By Anonymous User
Review Details
Reviewer has chosen to be Anonymous
Overall Impression: Good
Content:
Technical Quality of the paper: Good
Originality of the paper: Yes, but limited
Adequacy of the bibliography: No
Presentation:
Adequacy of the abstract: Yes
Introduction: background and motivation: Good
Organization of the paper: Satisfactory
Level of English: Satisfactory
Overall presentation: Excellent
Detailed Comments:
The authors describe an interactive approach for adapting/aligning neuro-symbolic models via knowledge acquisition that builds on interpretability of high-level concepts acquired by NeSy architectures. They also discuss two successful examples of this framework.
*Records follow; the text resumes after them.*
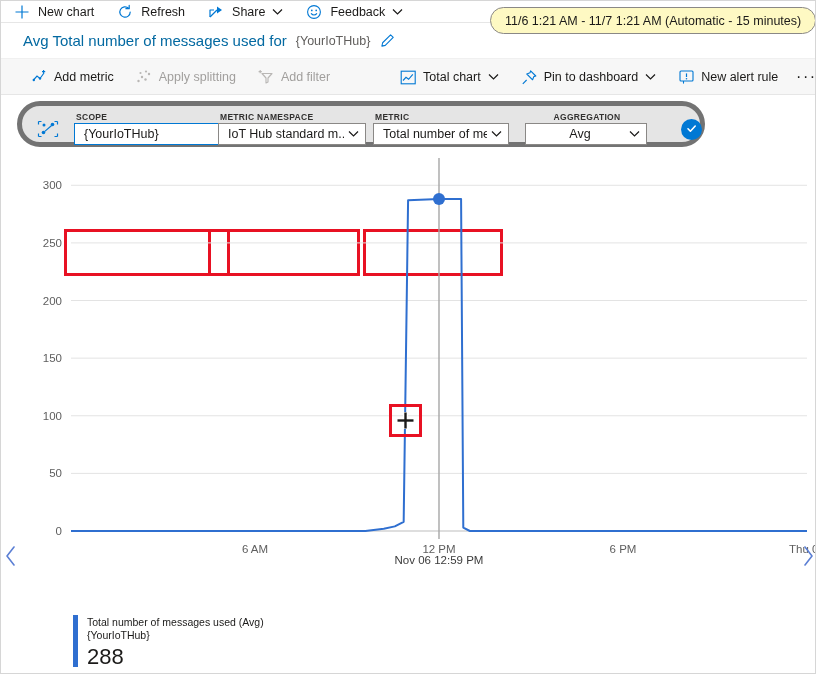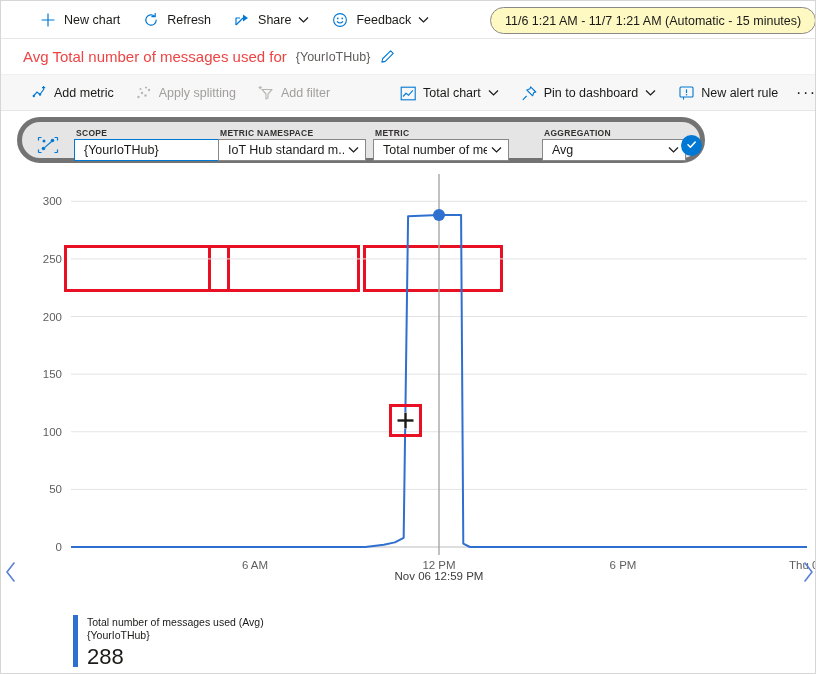--- a/index.html
+++ b/index.html
@@ -18,24 +18,24 @@
     background: #ffffff;
     border: 1px solid #d6d6d6;
     box-sizing: border-box;
     overflow: hidden;
     color: #1b1a19;
   }
 
   
   .cmdbar {
     position: relative;
-    height: 38px;
-    display: flex;
-    align-items: center;
-    padding-left: 30px;
+    height: 22px;
+    display: flex;
+    align-items: center;
+    padding-left: 4px;
     border-bottom: 1px solid #e6e6e6;
     box-sizing: border-box;
   }
   .cmd {
     display: flex;
     align-items: center;
     height: 30px;
     padding: 0 8px;
     margin-right: 6px;
     font-size: 12.5px;
@@ -79,21 +79,21 @@
   .titlerow {
     display: flex;
     align-items: center;
     height: 36px;
     padding-left: 22px;
     border-bottom: 1px solid #f0f0f0;
     box-sizing: border-box;
   }
   .title-main {
     font-size: 15px;
-    color: #ef4444;
+    color: #0369a1;
   }
   .title-sub {
     font-size: 12.5px;
     color: #605e5c;
     margin-left: 9px;
   }
   .pencil {
     margin-left: 10px;
     color: #0078d4;
     display: inline-flex;
@@ -481,21 +481,21 @@
         <div class="field-box">
           <span class="val">Total number of me...</span>
           <span class="dd">
             <svg width="11" height="8" viewBox="0 0 11 8">
                 <path d="M1 1.5L5.5 6 10 1.5" stroke="#1b1a19" stroke-width="1.2" fill="none"></path>
               </svg>
           </span>
         </div>
       </div>
 
-      <div class="field" style="left:520px; width:144px;">
+      <div class="field" style="left:503px; width:122px;text-align:center;">
         <div class="field-label">AGGREGATION</div>
         <div class="field-box">
           <span class="val">Avg</span>
           <span class="dd">
             <svg width="11" height="8" viewBox="0 0 11 8">
                 <path d="M1 1.5L5.5 6 10 1.5" stroke="#1b1a19" stroke-width="1.2" fill="none"></path>
               </svg>
           </span>
         </div>
       </div>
The paper is well written and easy to follow. The applications are also promising, I do not see any major issue with them (but see below). I am a strong supporter of concept-based explainability and of interactive explanation-driven adaptation, and I think this paper is going in the right direction.
The only real issue I see with the paper is it is relatively light in terms of pointers to relevant literature. I also see a couple of potential issues in the core design, detailed below in point 4.
1) A very significant recent paper is:
- Kambhampati S, Sreedharan S, Verma M, Zha Y, Guan L. "Symbols as a lingua franca for bridging human-AI chasm for explainable and advisable AI systems." AAAI 2022.
Many of the points raised therein strongly resonate with the arguments found in this paper.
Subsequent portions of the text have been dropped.